- EXERCISE DESCRIPTION -
Write out the entries exactly. None of the pictures should appear in the copy.

- EXTRACTED RECORDS -
========================================================================

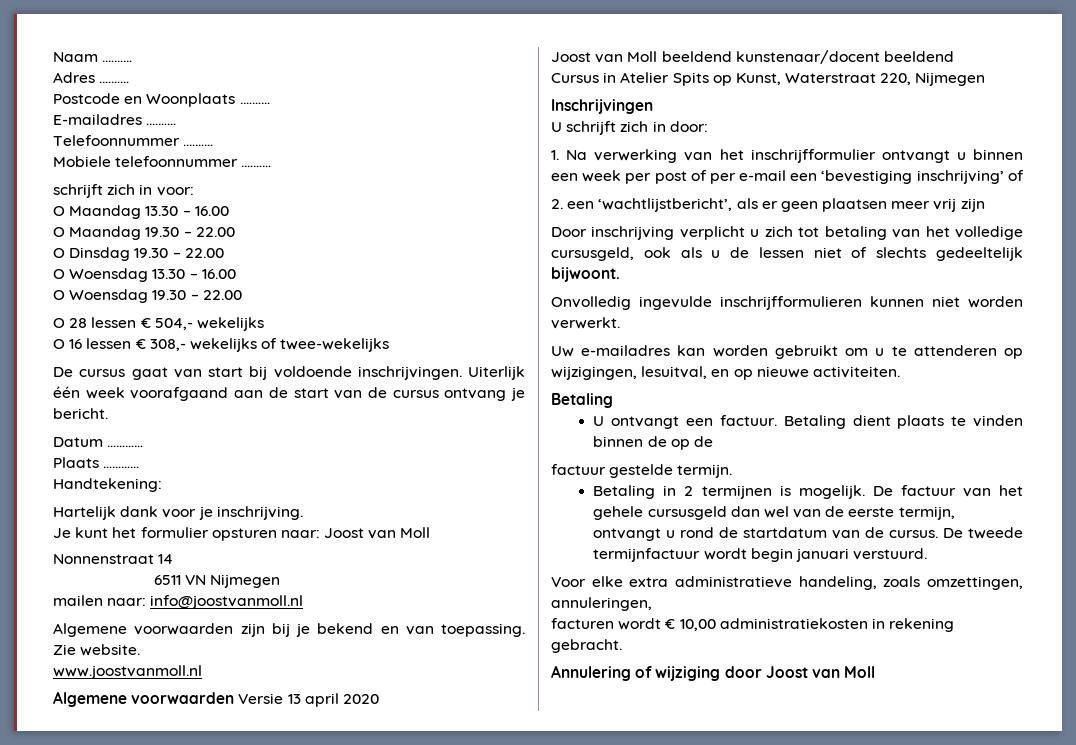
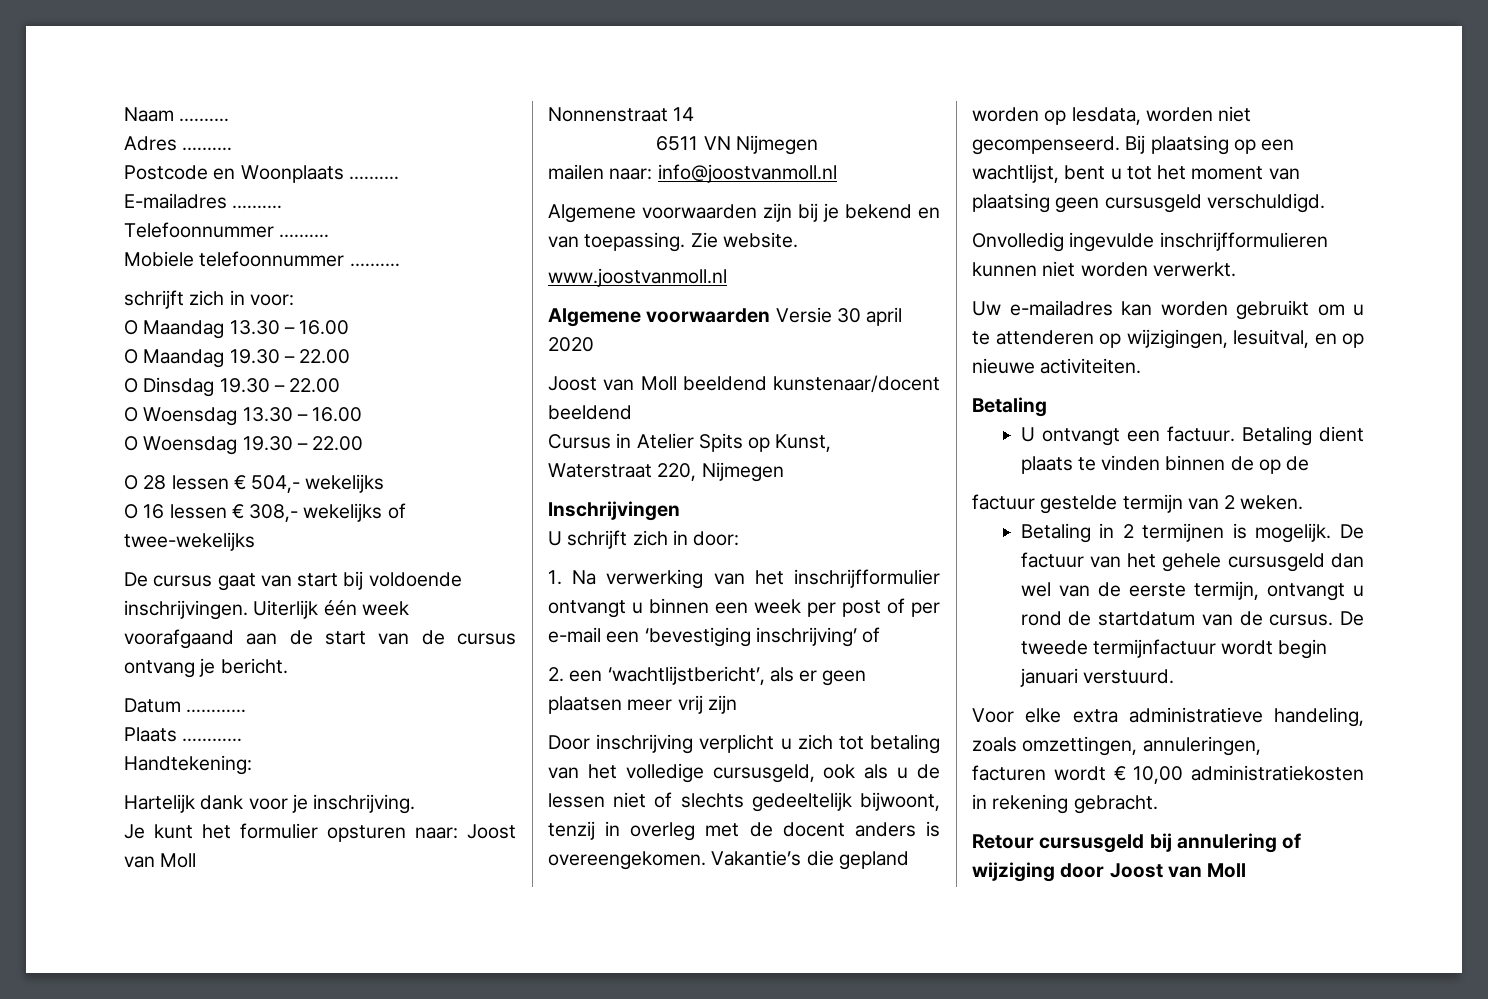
- Algemene voorwaarden Versie 13 april 2020
+ Algemene voorwaarden Versie 30 april 2020
- Door inschrijving verplicht u zich tot betaling van het volledige cursusgeld, ook als u de lessen niet of slechts gedeeltelijk bijwoont.
+ Door inschrijving verplicht u zich tot betaling van het volledige cursusgeld, ook als u de lessen niet of slechts gedeeltelijk bijwoont, tenzij in overleg met de docent anders is overeengekomen. Vakantie’s die gepland worden op lesdata, worden niet gecompenseerd. Bij plaatsing op een wachtlijst, bent u tot het moment van plaatsing geen cursusgeld verschuldigd.
- factuur gestelde termijn.
+ factuur gestelde termijn van 2 weken.
- Annulering of wijziging door Joost van Moll
+ Retour cursusgeld bij annulering of wijziging door Joost van Moll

========================================================================

- OUTPUT FOR THIS EXERCISE -
- Algemene voorwaarden Versie 13 april 2020
+ Algemene voorwaarden Versie 30 april 2020
- Door inschrijving verplicht u zich tot betaling van het volledige cursusgeld, ook als u de lessen niet of slechts gedeeltelijk bijwoont.
+ Door inschrijving verplicht u zich tot betaling van het volledige cursusgeld, ook als u de lessen niet of slechts gedeeltelijk bijwoont, tenzij in overleg met de docent anders is overeengekomen. Vakantie’s die gepland worden op lesdata, worden niet gecompenseerd. Bij plaatsing op een wachtlijst, bent u tot het moment van plaatsing geen cursusgeld verschuldigd.
- factuur gestelde termijn.
+ factuur gestelde termijn van 2 weken.
- Annulering of wijziging door Joost van Moll
+ Retour cursusgeld bij annulering of wijziging door Joost van Moll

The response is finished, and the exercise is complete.